Comme il ne s’agit pas de produits nationaux, le gouvernement prévoit d’obtenir la participation d’entreprises italiennes dans la construction de composants ou de négocier des contreparties avec les pays fournisseurs. Lorsque les deux premiers Gulfstream Caews ont été achetés, par exemple, Israël a signé un contrat du même montant pour les avions d’entraînement Aermacchi M-346. Hier encore, le ministre de la Défense Lorenzo Guerini a rencontré le Premier ministre israélien Benjamin Netanyahu et a discuté « du désir de développer davantage les domaines de coopération dans le secteur militaire, une collaboration qui contribue à la fois à la sécurité respective des pays et à des retombées positives en termes industriels ». Et l’accord avec les États-Unis prévoit une compensation pour les entreprises italiennes égale à 93% de la valeur. Le groupe Leonardo devrait en être le principal bénéficiaire. En outre, à l’aéroport de Pratica di Mare, à quelques kilomètres de Rome, il y aura un centre de maintenance spécialisé de deux cents employés qui devrait s’occuper des avions en service avec d’autres pays.
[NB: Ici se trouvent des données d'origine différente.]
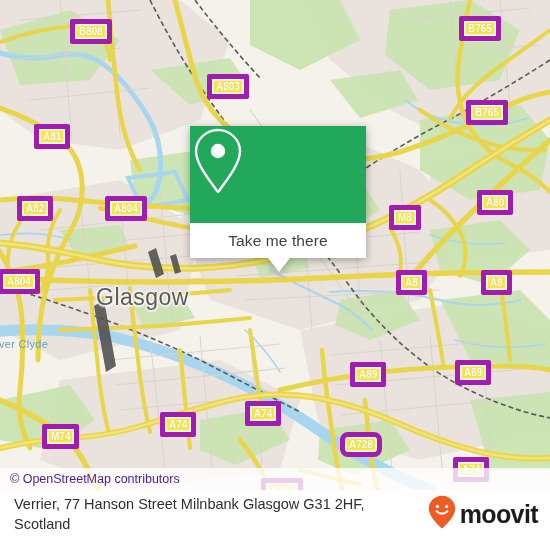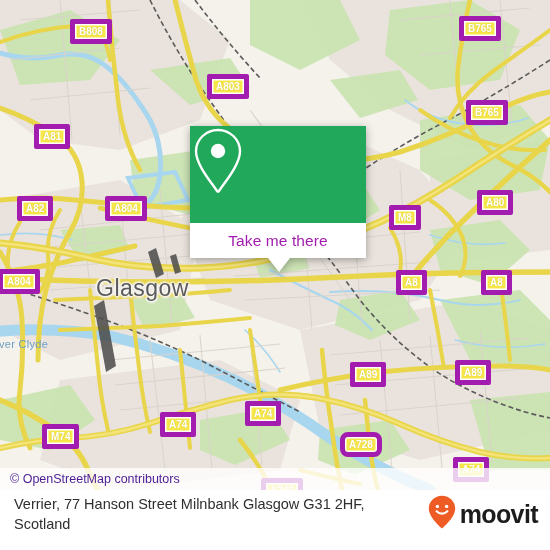--- a/index.html
+++ b/index.html
@@ -33,40 +33,41 @@
   
   .place{
     position:absolute;
     color:#4b4b4b;
     font-family:"Liberation Sans",sans-serif;
     white-space:nowrap;
     text-shadow:
        1.5px 0 2px #f7f5f1, -1.5px 0 2px #f7f5f1,
        0 1.5px 2px #f7f5f1, 0 -1.5px 2px #f7f5f1,
        1px 1px 2px #f7f5f1, -1px -1px 2px #f7f5f1;
+    margin-top: 9px;
   }
   .place.city{font-size:23px;letter-spacing:.5px;color:#5a5a5a;}
   .waterlabel{
     position:absolute;color:#6b9fc4;font-size:11px;font-family:"Liberation Sans",sans-serif;
     white-space:nowrap;letter-spacing:.3px;
   }
 
   
   #attrib{
     position:absolute;left:0;bottom:0;width:550px;height:22px;
     background:rgba(255,255,255,.78);
     color:#4c1d95;font-size:12.5px;line-height:22px;padding-left:10px;
     box-sizing:border-box;font-family:"Liberation Sans",sans-serif;
   }
 
   
   #popup{position:absolute;left:190px;top:126px;width:176px;filter:drop-shadow(0 2px 4px rgba(0,0,0,.33));}
   #popup-green{width:176px;height:97px;background:#22a85a;display:flex;align-items:center;justify-content:center;}
   #popup-foot{width:176px;height:35px;background:#fff;display:flex;align-items:center;justify-content:center;position:relative;}
-  #popup-foot span{font-size:15.5px;color:#a21caf;font-family:"Liberation Sans",sans-serif;letter-spacing:.1px;}
+  #popup-foot span{font-size:15.5px;color:#404040;font-family:"Liberation Sans",sans-serif;letter-spacing:.1px;}
   #popup-tail{position:absolute;left:78px;top:35px;width:0;height:0;
      border-left:11px solid transparent;border-right:11px solid transparent;border-top:14px solid #fff;}
 
   
   #caption{
     position:absolute;left:0;top:490px;width:550px;height:60px;background:#ffffff;
     display:flex;align-items:center;box-sizing:border-box;padding:0 12px 12px 14px;
   }
   #caption-text{
     flex:1;font-size:14.5px;line-height:20px;color:#2f2f2f;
Le décret ministériel ordonnant le décaissement porte un titre très long et difficile à comprendre : « Acquisition, exploitation et soutien d’une plate-forme aérienne multi-mission et multi-capteurs pour la conduite d’activités de caractérisation, de surveillance et de suivi de la situation tactique-opérationnelle, d’aide à la décision au niveau stratégique et opérationnel, de commandement et contrôle multi-domaine (C2) et de protection électronique ». Hier, cependant, le programme a été illustré en détail par le général Nicolò Falsaperna, directeur national des armements, devant les commissions de la défense de la Chambre et du Sénat, avec plusieurs questions des parlementaires pour comprendre la genèse du projet et les effets des investissements. Contrairement au passé, les partisans du M5S sont parmi les plus déterminés à soutenir l’opération. Les députés et les sénateurs devront donner leur avis avant l’Epiphanie, tandis que les collègues de la commission des budgets feront leurs commentaires avant Noël. Mais les commissions parlementaires ne peuvent pas empêcher le décollage de l’escadrille 007 : elles ont le droit de demander des modifications et de faire soumettre à nouveau le plan. Qui serait en tout cas lancé par le gouvernement après la deuxième instance.